_What the task requires_
Without including any pictures, write out the data below exactly.

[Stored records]
BEGIN

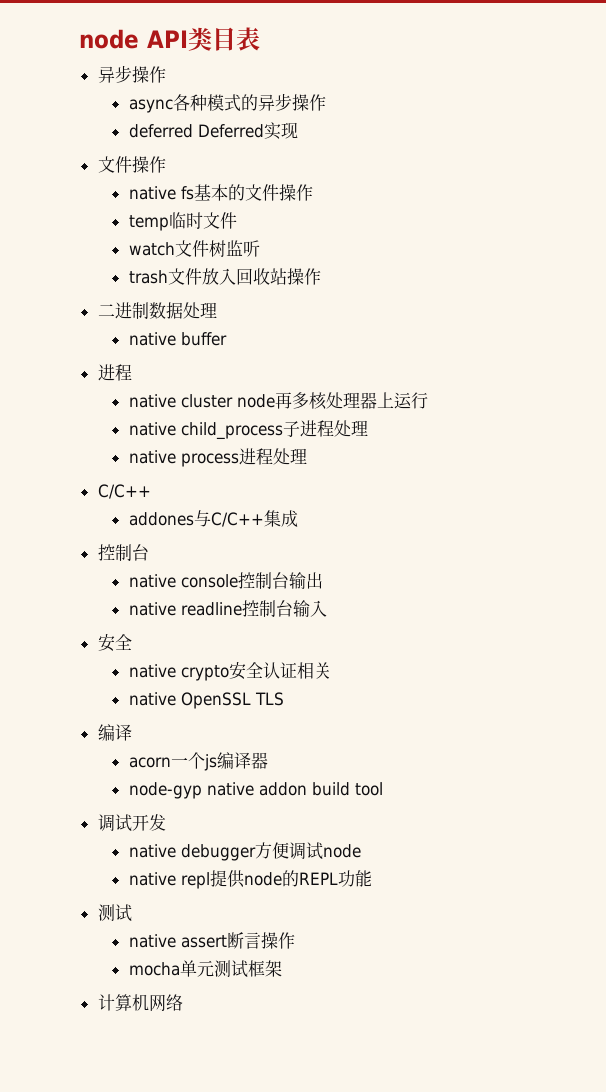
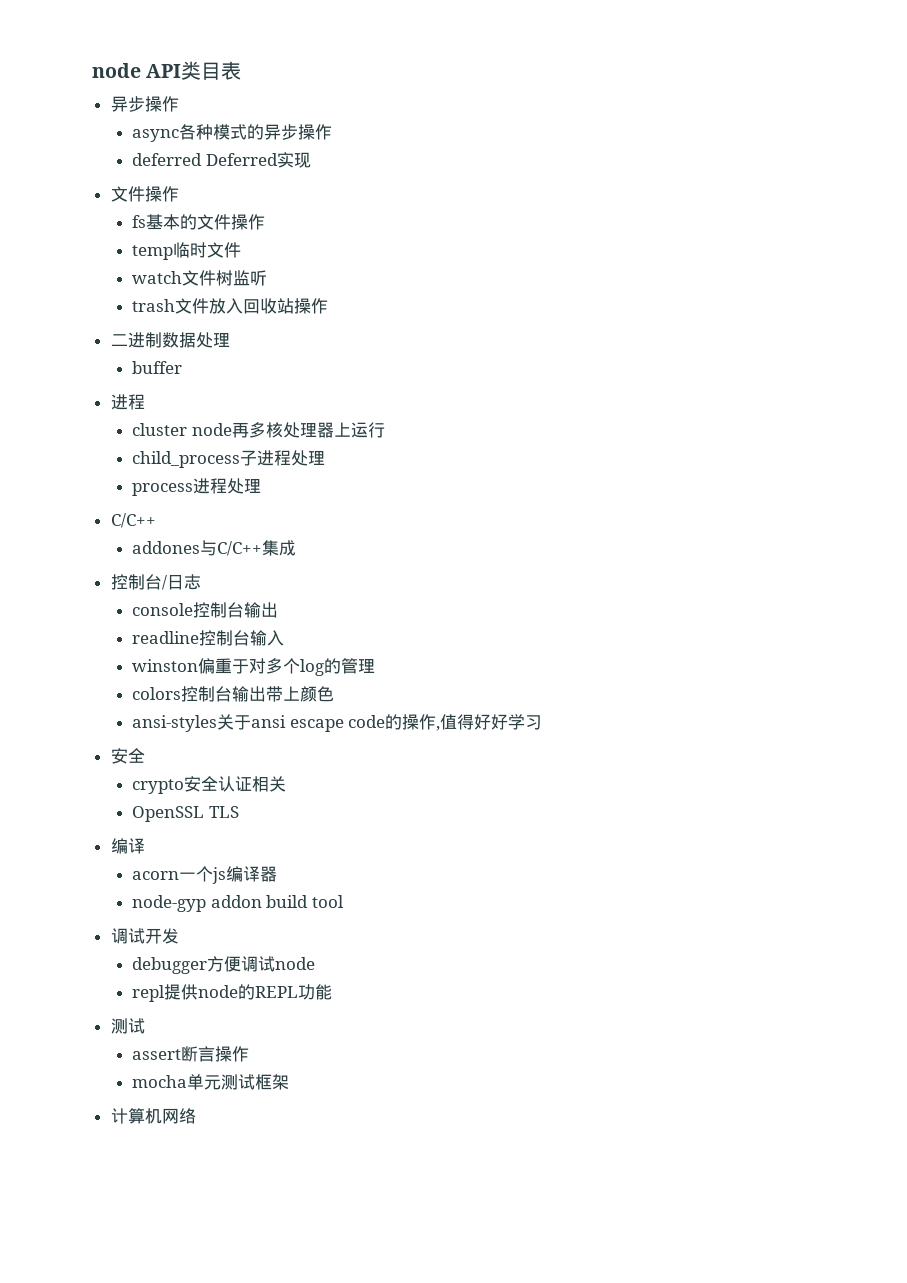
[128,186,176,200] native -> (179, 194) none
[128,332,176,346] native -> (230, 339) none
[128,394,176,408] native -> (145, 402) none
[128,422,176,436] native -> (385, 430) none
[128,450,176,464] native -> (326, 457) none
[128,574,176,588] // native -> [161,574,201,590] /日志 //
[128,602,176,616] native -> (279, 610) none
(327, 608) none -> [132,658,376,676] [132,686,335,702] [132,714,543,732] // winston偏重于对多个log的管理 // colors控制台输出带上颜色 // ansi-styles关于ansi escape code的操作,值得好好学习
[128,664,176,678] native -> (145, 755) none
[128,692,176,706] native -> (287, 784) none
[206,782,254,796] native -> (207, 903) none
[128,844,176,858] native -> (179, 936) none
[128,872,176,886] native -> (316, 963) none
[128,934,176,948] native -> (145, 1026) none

END

_Exercise solution_
[128,186,176,200] native -> (179, 194) none
[128,332,176,346] native -> (230, 339) none
[128,394,176,408] native -> (145, 402) none
[128,422,176,436] native -> (385, 430) none
[128,450,176,464] native -> (326, 457) none
[128,574,176,588] // native -> [161,574,201,590] /日志 //
[128,602,176,616] native -> (279, 610) none
(327, 608) none -> [132,658,376,676] [132,686,335,702] [132,714,543,732] // winston偏重于对多个log的管理 // colors控制台输出带上颜色 // ansi-styles关于ansi escape code的操作,值得好好学习
[128,664,176,678] native -> (145, 755) none
[128,692,176,706] native -> (287, 784) none
[206,782,254,796] native -> (207, 903) none
[128,844,176,858] native -> (179, 936) none
[128,872,176,886] native -> (316, 963) none
[128,934,176,948] native -> (145, 1026) none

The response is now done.